Draco cupped his chin and tilted his head up, and Harry went, opening his eyes slowly. Grief was beginning to hit him, and weariness, along with the general urgency. This time, the reason he had trouble seeing Draco was because he looked through a haze of tears.
"The first priority," Draco said calmly, "is keeping Voldemort out of your head. We had a talk about that, Harry, and you ignored me."
"The vates path is strict," Harry whispered. "I might not think that using Legilimency on Voldemort counts as violating someone's free will, you might not think that, but it could count by the definition of the path."
Draco's grip tightened until Harry winced, and then fell down and back. "Then you can't be vates anyway," he said. "It would need someone who didn't have a mad Dark Lord after his blood. I know that it matters to you, Harry, but you can't fulfill your ambitions if you're dead, can you?"
Harry sighed. His own death from heart failure didn't seem real to him, still, but that was probably because he had the other deaths and wounds in his head, and he knew they had happened, while he had managed to live through his. "No."
"You can't," Draco said, sounding satisfied. "So.
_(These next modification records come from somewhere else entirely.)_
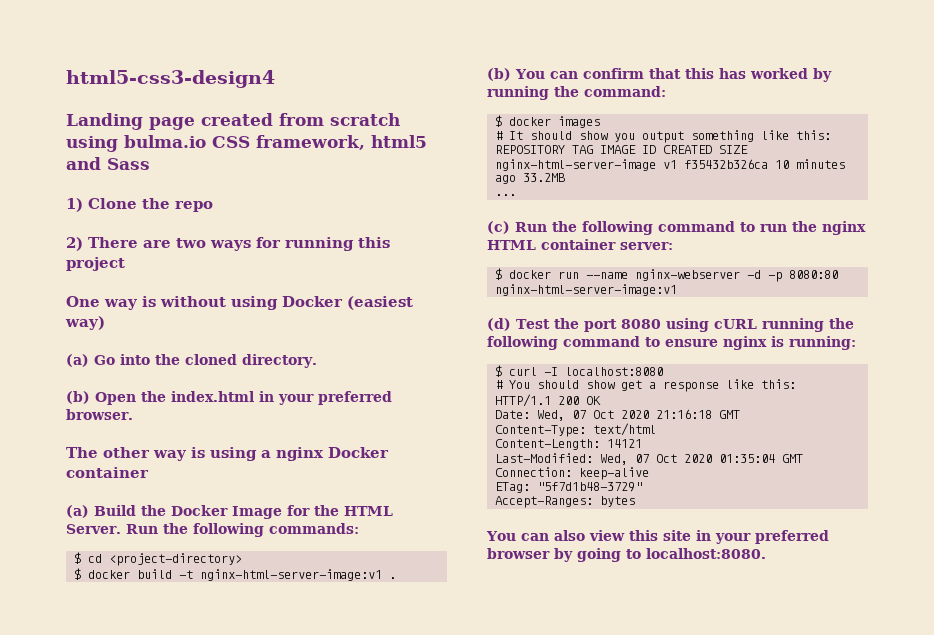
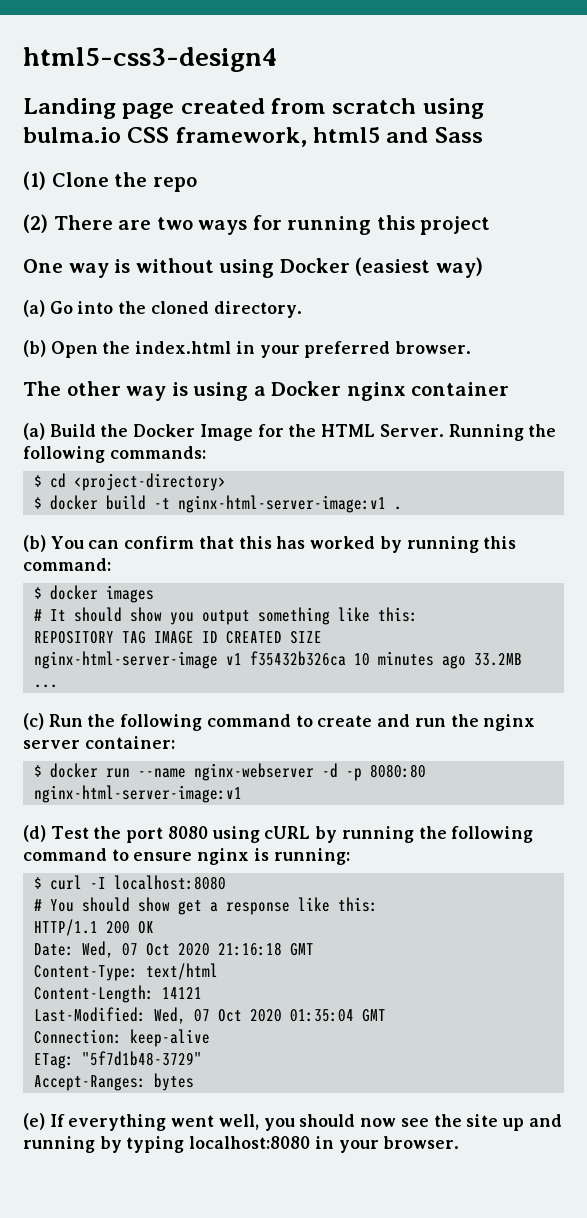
- 1) Clone the repo
+ (1) Clone the repo
- 2) There are two ways for running this project
+ (2) There are two ways for running this project
- The other way is using a nginx Docker container
+ The other way is using a Docker nginx container
- Run the following commands:
+ Running the following commands:
- (b) You can confirm that this has worked by running the command:
+ (b) You can confirm that this has worked by running this command:
- (c) Run the following command to run the nginx HTML container server:
+ (c) Run the following command to create and run the nginx server container:
- (d) Test the port 8080 using cURL running the following command to ensure nginx is running:
+ (d) Test the port 8080 using cURL by running the following command to ensure nginx is running:
- You can also view this site in your preferred browser by going to localhost:8080.
+ (e) If everything went well, you should now see the site up and running by typing localhost:8080 in your browser.

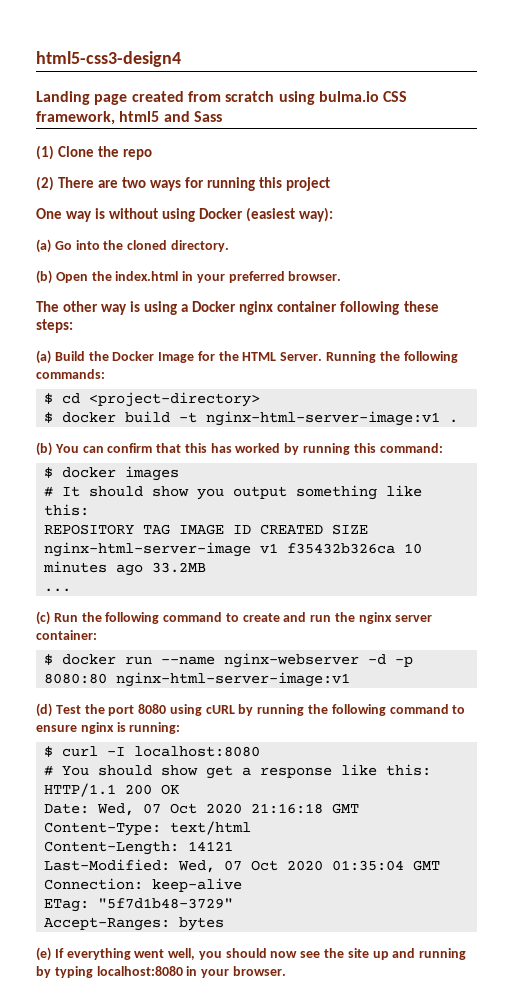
- One way is without using Docker (easiest way)
+ One way is without using Docker (easiest way):
- The other way is using a Docker nginx container
+ The other way is using a Docker nginx container following these steps:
As soon as you're recovered, you'll take the offensive against Voldemort inside your mind."
When Harry hesitated, his fingers came back and tightened again. "I want a promise, Harry."
"I do promise," Harry said.
"Good." Draco's lips brushed his forehead this time. "Snape will be by to see you later, I think, and he's more than willing to help you with the Legilimency. For now—well, Madam Pomfrey granted me permission to do this. Consopio."
The sleeping charm took over before Harry could protest any more, and sank him down into darkness, and destroyed his plans for safehouses and sanctuaries. Drowsily, he felt that this was not fair, but then he remembered it also kept him from thinking about possibly falling off the vates path and the attacks he'd failed to prevent today, and he welcomed it.
The last thing he thought he heard was high, cold laughter, and Voldemort's voice repeating the hateful words.
I will take from you everything that you have loved.